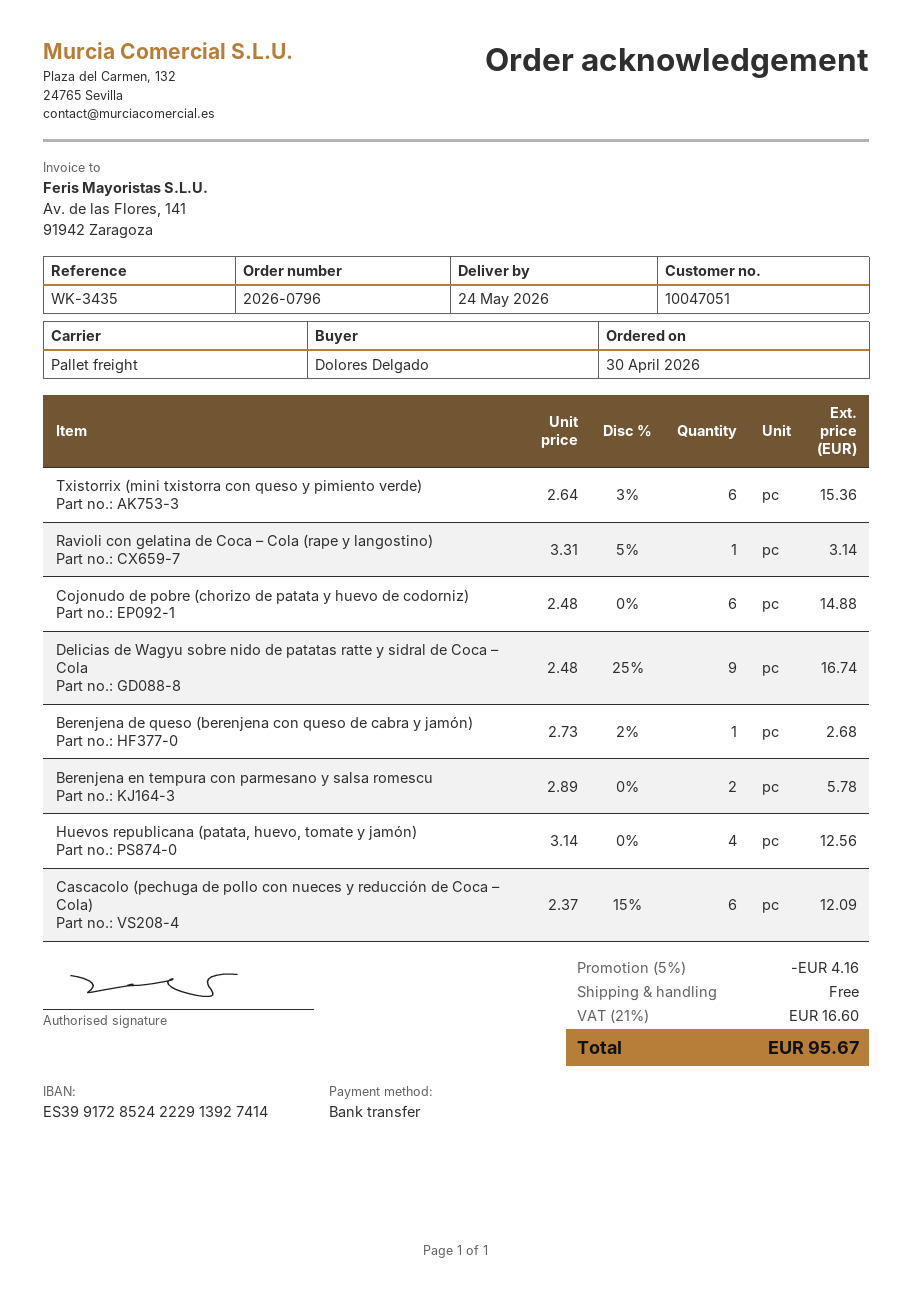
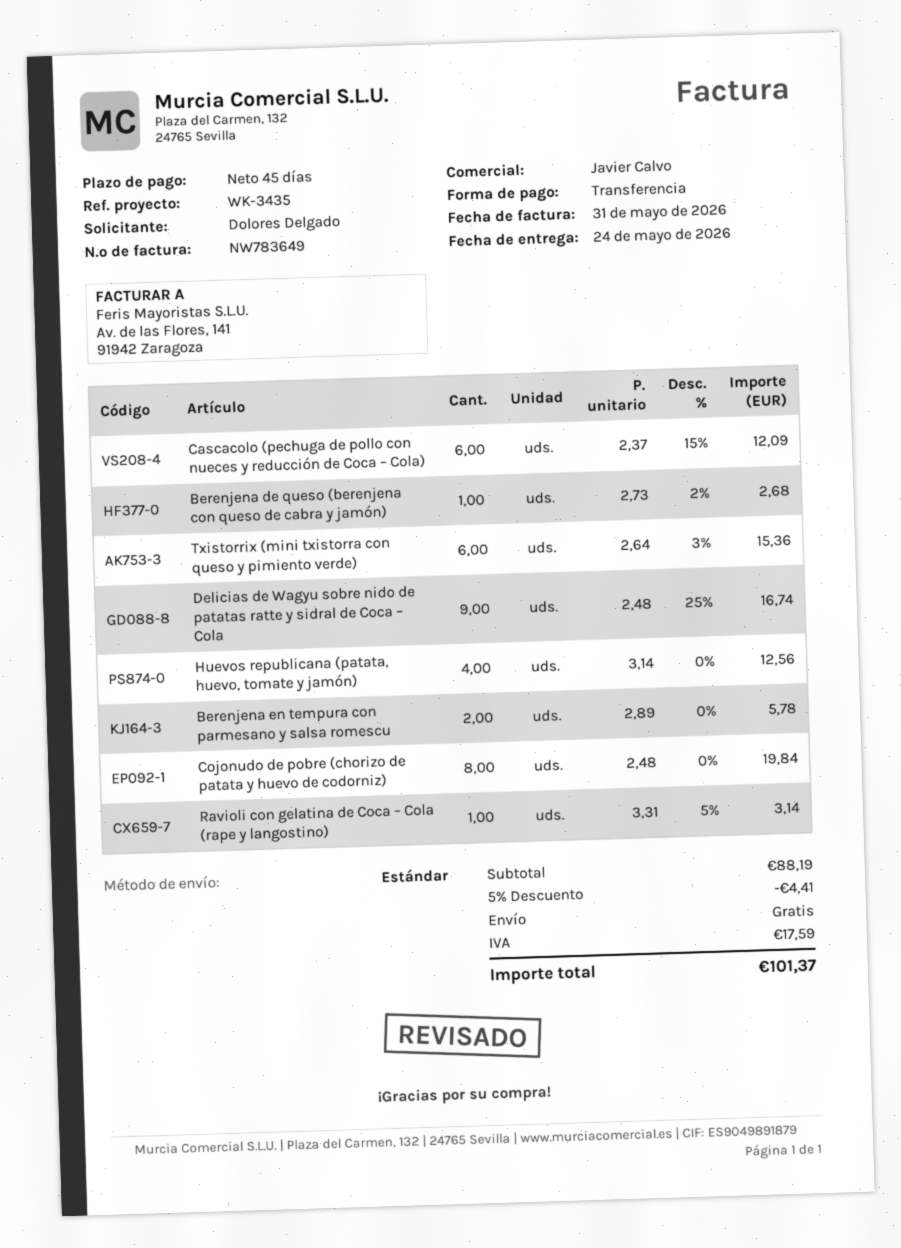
shipping method: pallet freight -> standard
Cojonudo de pobre (chorizo de patata y huevo de codorniz): 6 x 2.48 = 14.88 -> 8 x 2.48 = 19.84
discount: 5% = 4.16 -> 5% = 4.41
tax: 16.60 -> 17.59
total: 95.67 -> 101.37

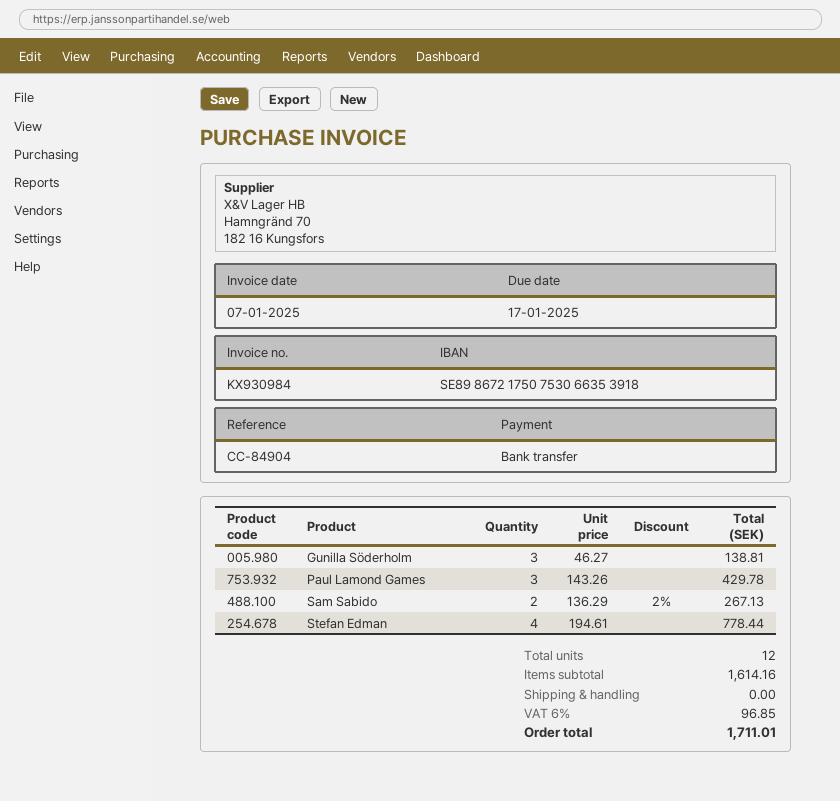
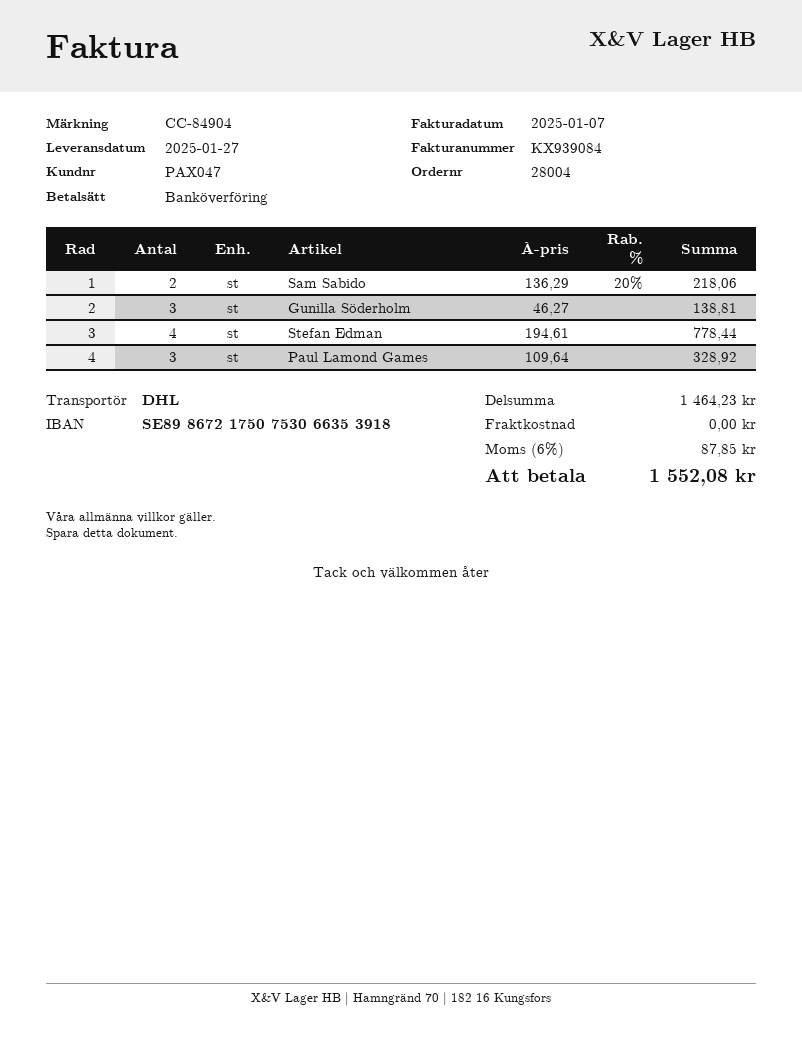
invoice number: KX930984 -> KX939084
Paul Lamond Games: 3 x 143.26 = 429.78 -> 3 x 109.64 = 328.92
Sam Sabido: 2 x 136.29 - 2% = 267.13 -> 2 x 136.29 - 20% = 218.06
subtotal: 1614.16 -> 1464.23
tax: 6% = 96.85 -> 6% = 87.85
total: 1711.01 -> 1552.08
════
* Task statement: Beginning with the line that holds "subtotal: 1614.16 -> 1464.23" and ending with the last line of the material, output each line exactly and nothing beyond them.

* Result below:
subtotal: 1614.16 -> 1464.23
tax: 6% = 96.85 -> 6% = 87.85
total: 1711.01 -> 1552.08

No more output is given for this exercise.